■ WHAT YOU WILL DO
From the entries that follow, copy each line in which "Trucker" appears.

■ RECORD EXTRACTS

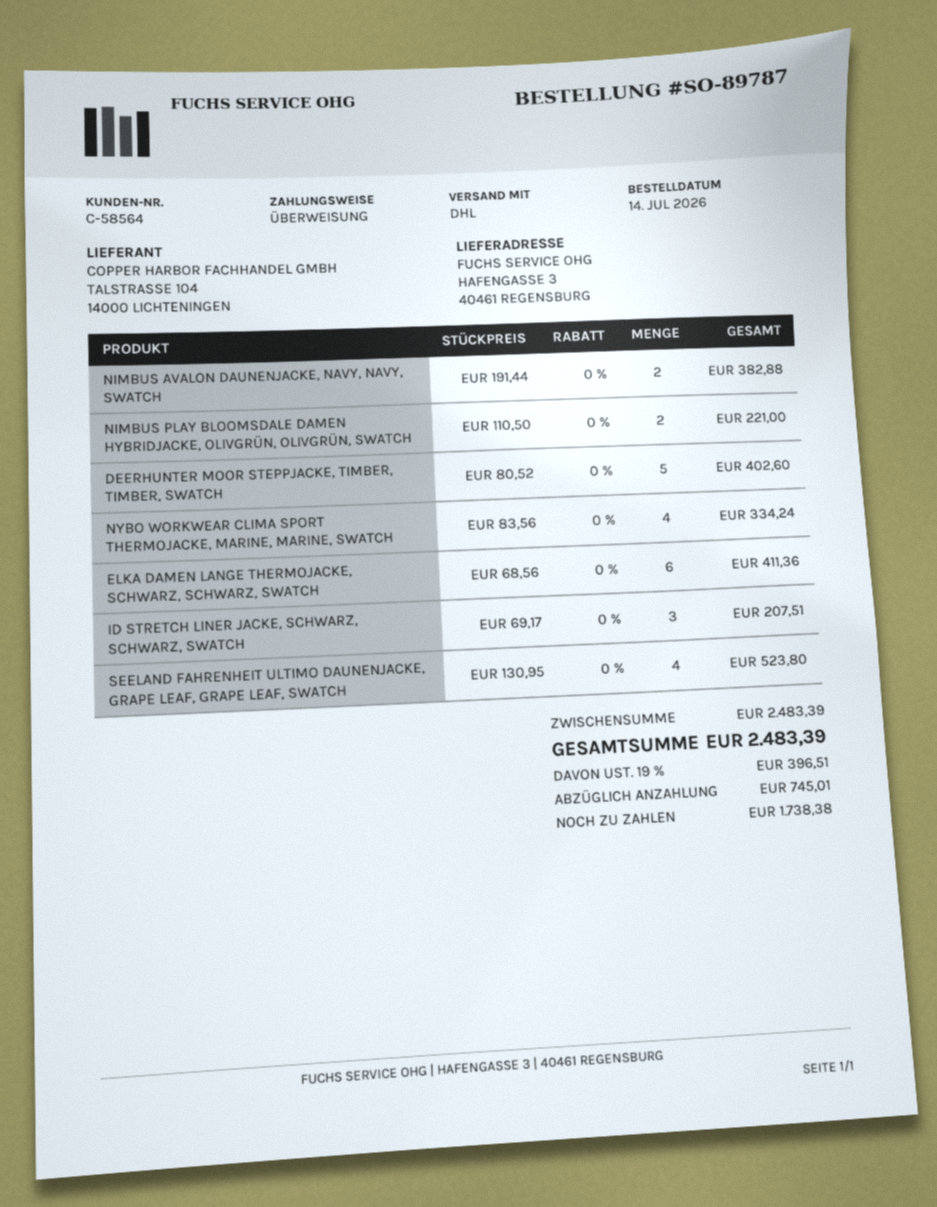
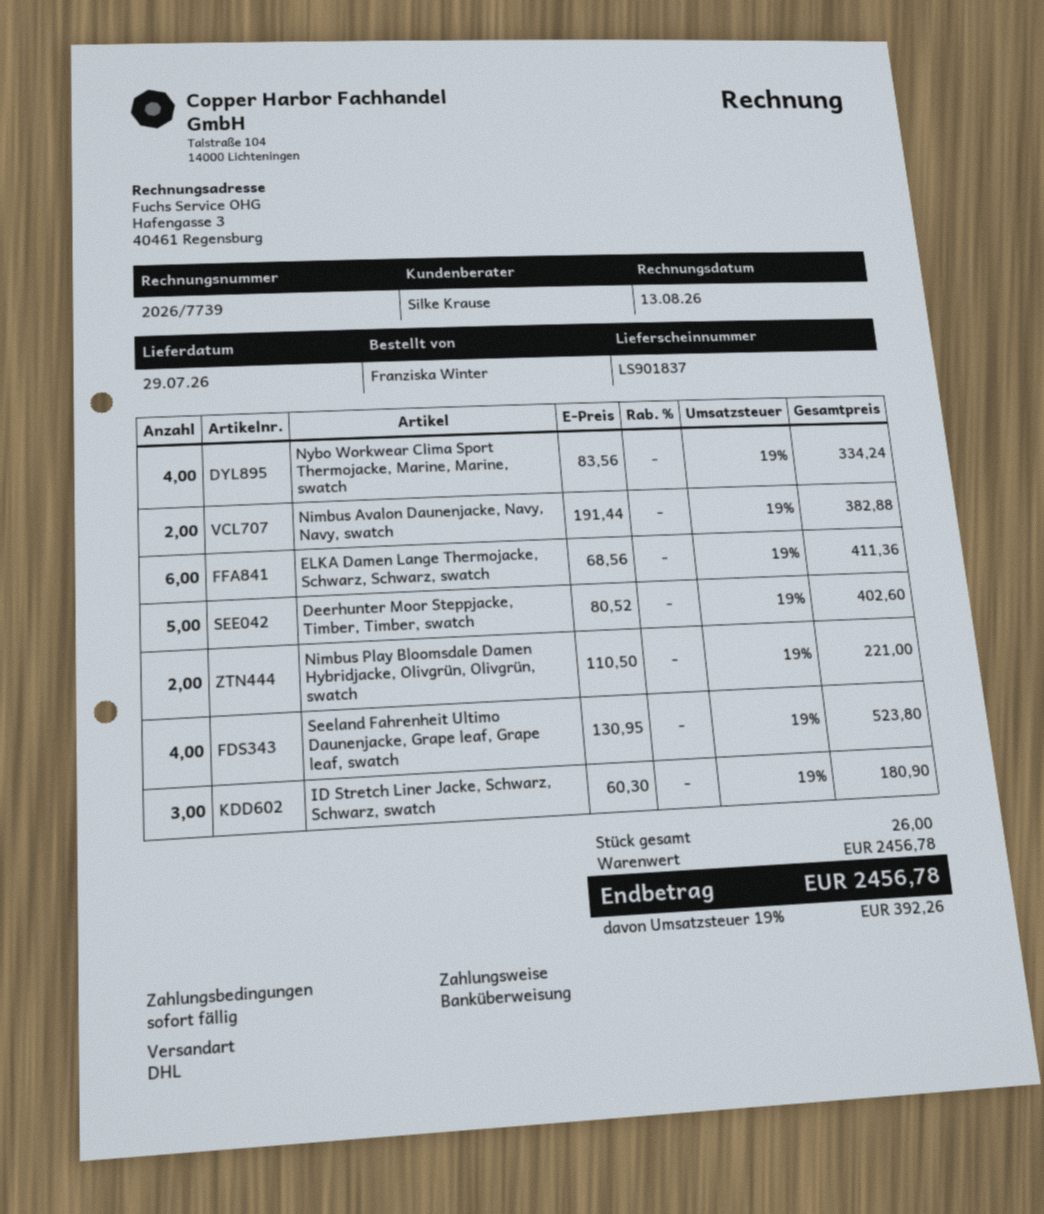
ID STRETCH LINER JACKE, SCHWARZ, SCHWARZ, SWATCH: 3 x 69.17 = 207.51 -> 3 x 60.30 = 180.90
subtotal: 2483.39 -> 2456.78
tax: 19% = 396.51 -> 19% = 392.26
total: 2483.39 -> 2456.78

--

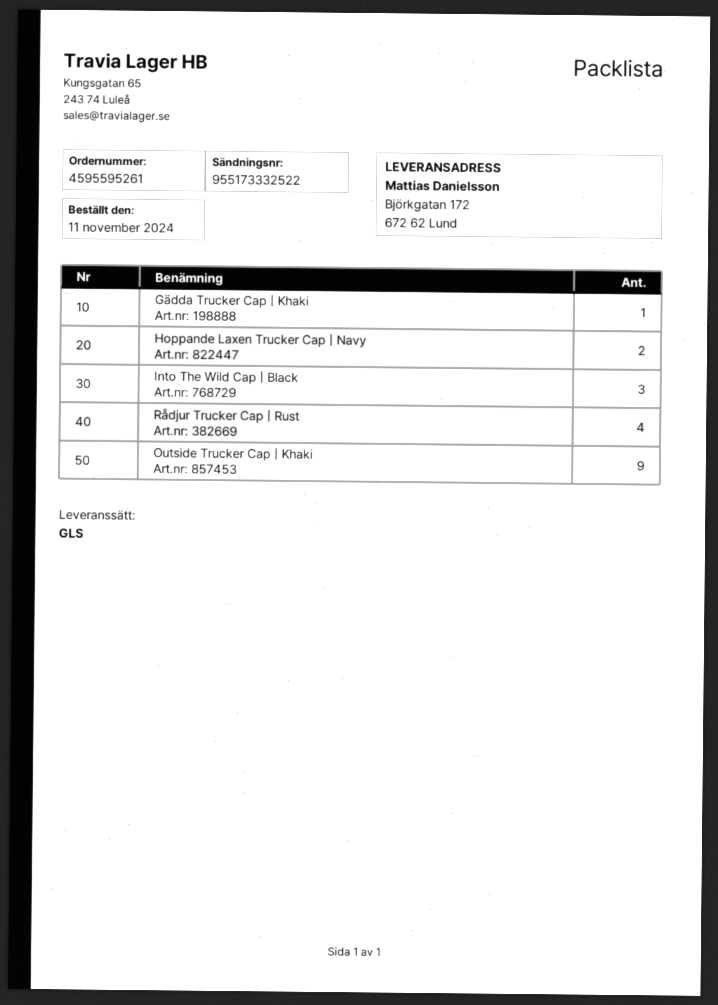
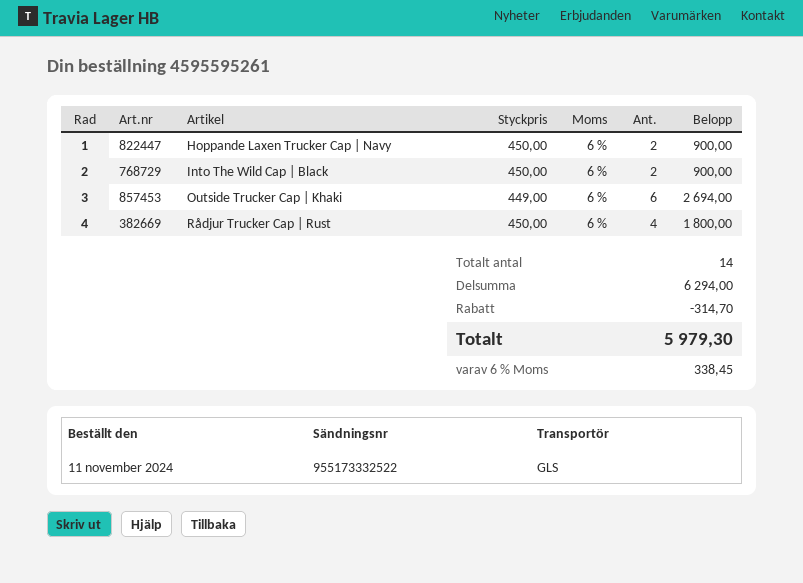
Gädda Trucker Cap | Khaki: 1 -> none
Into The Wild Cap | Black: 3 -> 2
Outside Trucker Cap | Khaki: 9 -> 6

■ REPLY TO THE TASK
Gädda Trucker Cap | Khaki: 1 -> none
Outside Trucker Cap | Khaki: 9 -> 6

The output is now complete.